Miembro del Salón de Fama del Futbol Internacional desde ayer, Francesco Totti ingresó por una puerta distinta, la puerta de su casa: entregó su vida como muy pocos jugadores en la historia al mismo equipo. Nació romano, vivió como un romano y algún día se despedirá de este mundo con todos los honores de los legionarios romanos.
La carrera de Totti con la Roma explica el fenómeno de la identidad: defender el equipo de su ciudad durante tantos años y frente a tantas generaciones de ciudadanos, le convirtieron en otro monumento de la capital.
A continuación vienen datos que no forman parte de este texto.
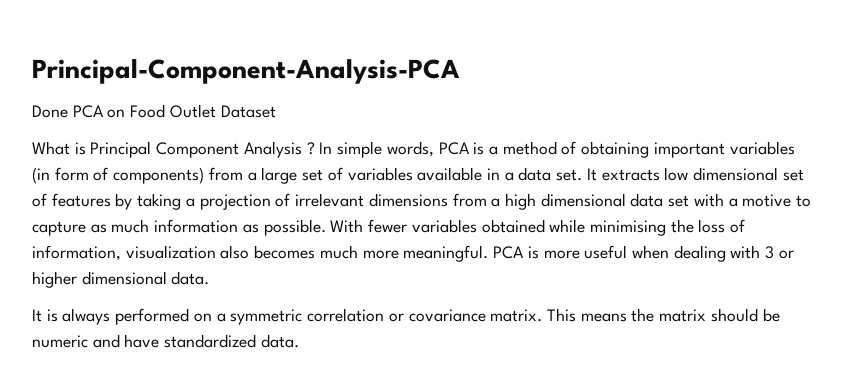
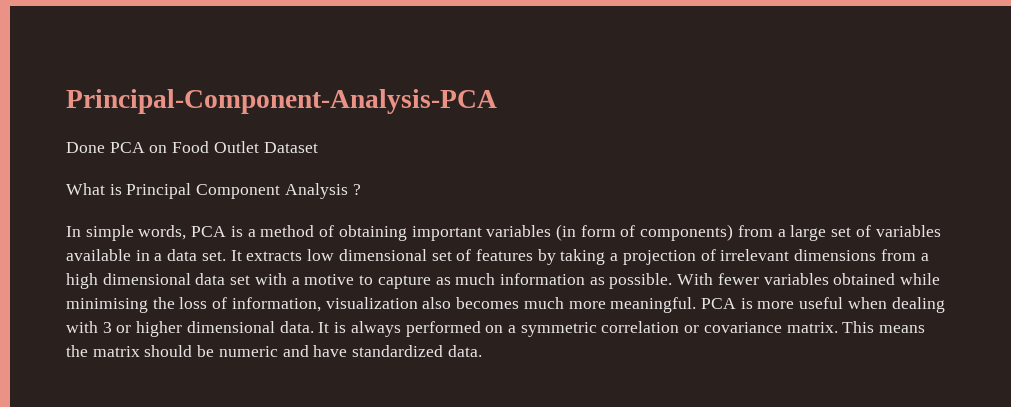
(315, 148) none -> (361, 189) //
(210, 278) // -> (314, 327) none

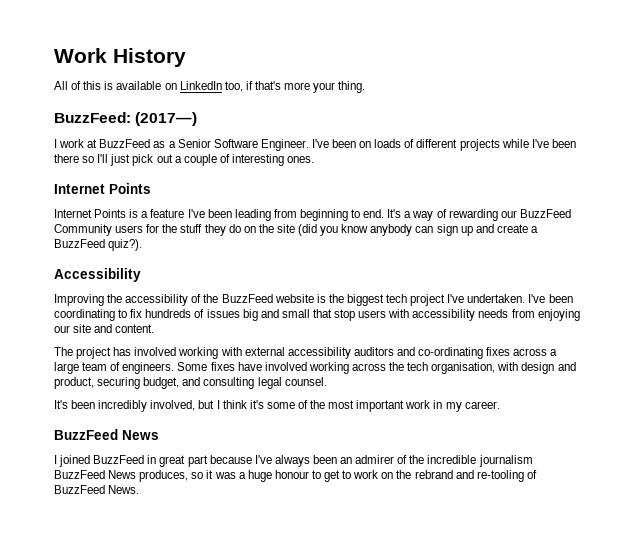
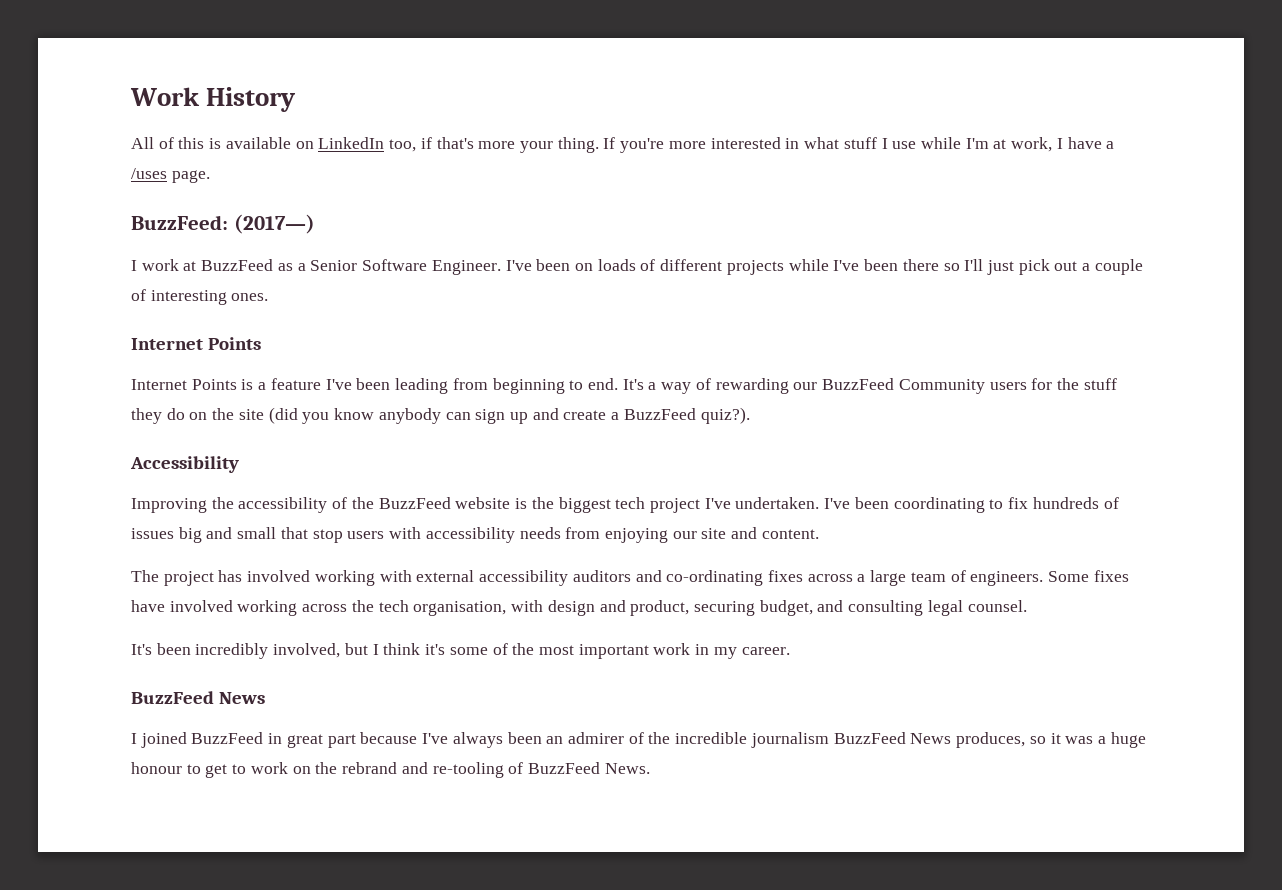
(366, 87) none -> [603,137,1115,153] [131,168,210,183] If you're more interested in what stuff I use while I'm at work, I have a /uses page.

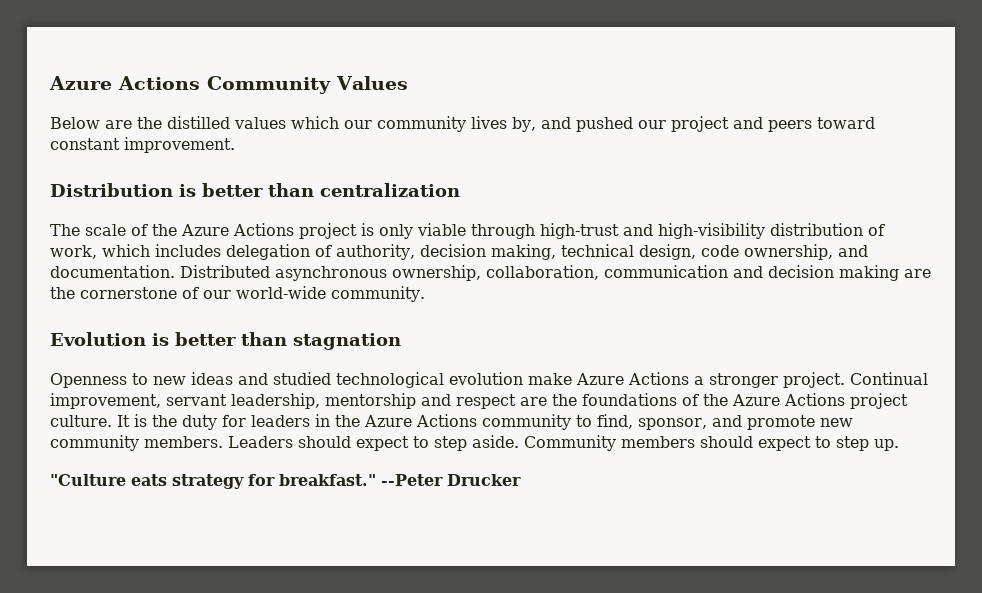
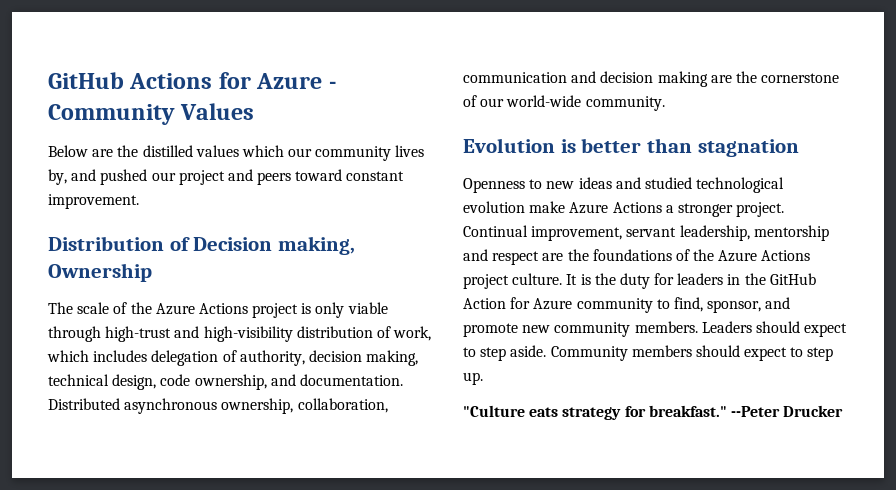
[49,76,200,90] Azure Actions -> [48,72,336,89] GitHub Actions for Azure -
[179,183,460,197] is better than centralization -> [169,236,356,255] [48,263,152,282] of Decision making, Ownership
[364,414,477,427] Azure Actions -> [769,273,816,285] [463,297,573,310] GitHub Action for Azure

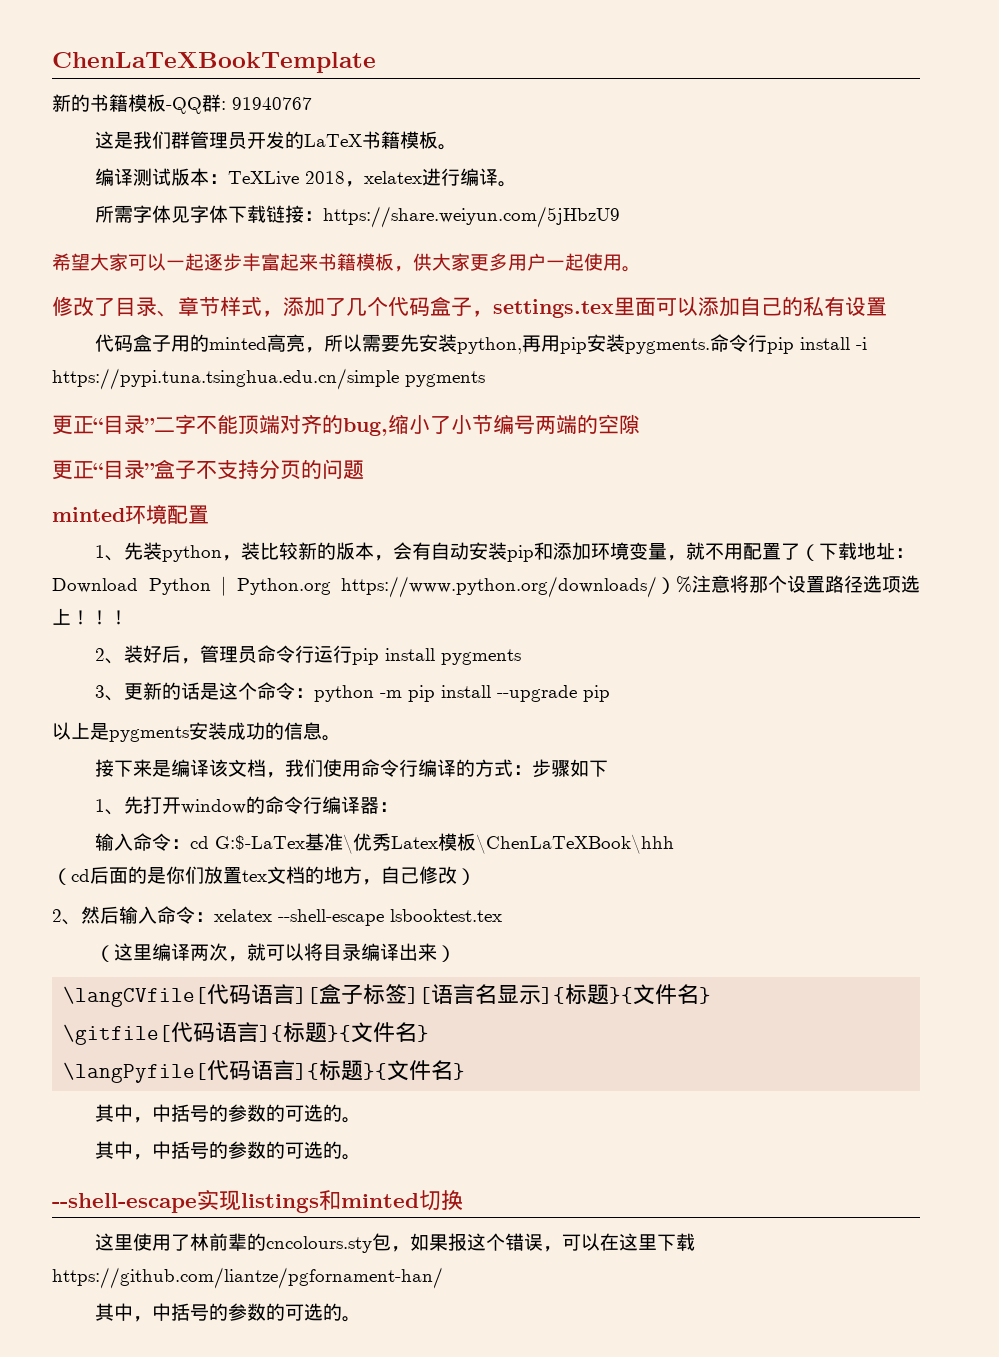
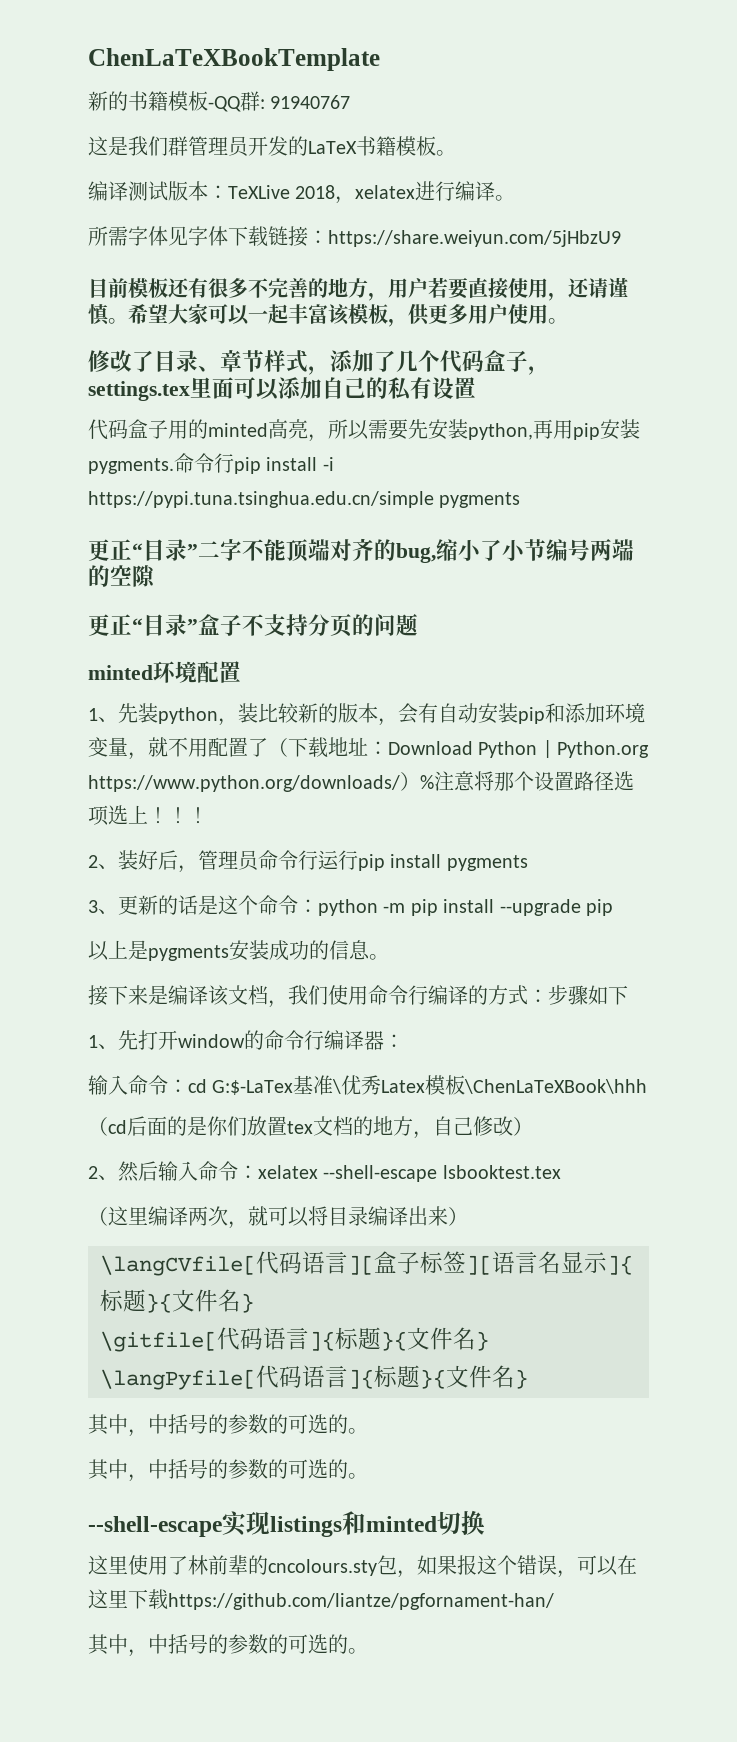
[52,253,356,272] 希望大家可以一起逐步丰富起来书籍 -> [88,277,628,301] [88,303,350,325] 目前模板还有很多不完善的地方，用户若要直接使用，还请谨慎。希望大家可以一起丰富该
[432,253,470,271] 大家 -> (430, 314) none
[546,253,584,271] 一起 -> (508, 314) none

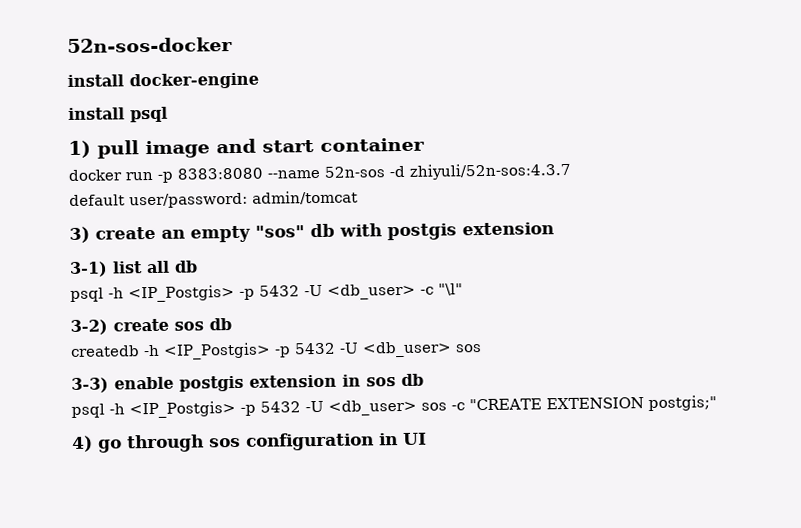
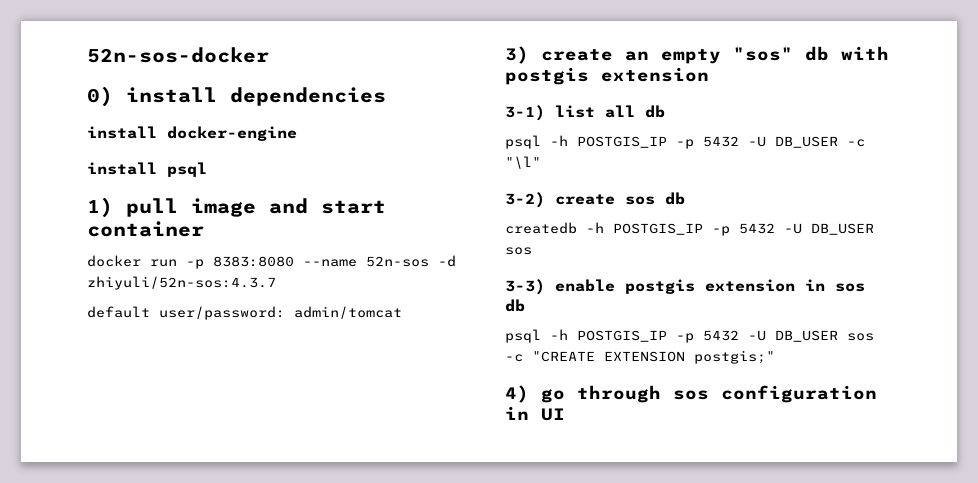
(233, 45) none -> [87,86,386,107] // 0) install dependencies
[128,283,416,303] <IP_Postgis> -p 5432 -U <db_user> -> [577,136,838,149] POSTGIS_IP -p 5432 -U DB_USER
[163,341,452,360] <IP_Postgis> -p 5432 -U <db_user> -> [613,223,874,236] POSTGIS_IP -p 5432 -U DB_USER
[129,399,417,419] <IP_Postgis> -p 5432 -U <db_user> -> [577,330,838,343] POSTGIS_IP -p 5432 -U DB_USER

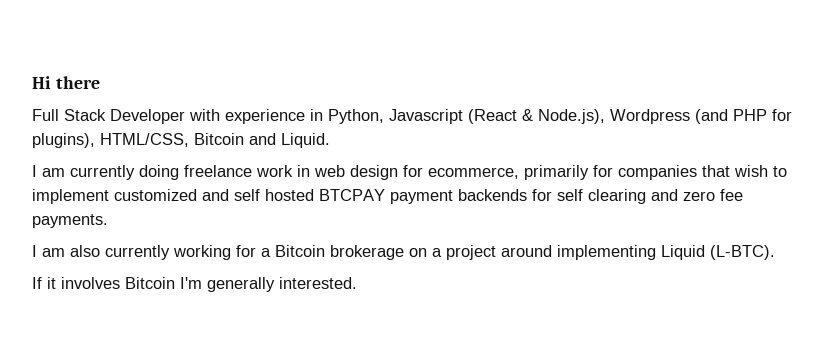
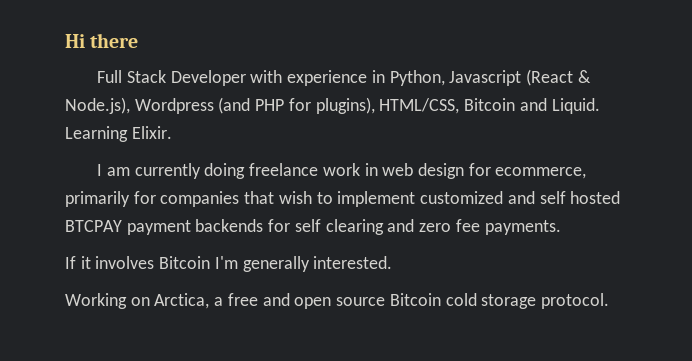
(330, 140) none -> [65,126,172,142] Learning Elixir.
[32,245,775,260] // I am also currently working for a Bitcoin brokerage on a project around implementing Liquid (L-BTC). -> (561, 227) none
(357, 283) none -> [65,293,609,309] // Working on Arctica, a free and open source Bitcoin cold storage protocol.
Entre 1992 y 2017 Il Capitano jugó 25 temporadas, acumuló 786 partidos y marcó 307 goles con una sola camiseta.
El mérito de Totti es mayor por la calidad de futbolista que fue: en el apogeo de su carrera etiquetado como el mejor atacante del mundo, permaneció en el mismo sitio a pesar de los cañonazos que el mercado le lanzaba.
Parece que esta columna habla de Francesco Totti, pero en realidad habla de mi mejor amigo, en paz descanse, Lucio Marino. Lucio explicaba mejor que nadie la grandeza de Totti, su vecino y al mismo tiempo, el ídolo al que encontraba tomando café con un mendigo, saludando a la gente en la Piazza del Popolo y montando un vespino como cualquier ragazzo.
Era un jugador fuera de lo común, precisamente, porque en lo común obtuvo su mayor riqueza: vivía como jugador y jugaba como ciudadano; una cualidad que en estos tiempos, es muy difícil entender. De todos sus misterios, hay uno que el futbol no debe perder jamás: la capacidad de conocer a una persona a través de su equipo.
Los que conocimos a Lucio nos volvimos tifosi de la Roma de Totti por su canallesca y picardía, por su nobleza y ciudadanía. Es una tristeza no haber podido compartir en vida la Ceremonia de Investidura de ayer con nuestro querido Lucio.
En el fondo, la grandiosa carrera de Totti pertenece a romanos auténticos, entrañables y universales como él.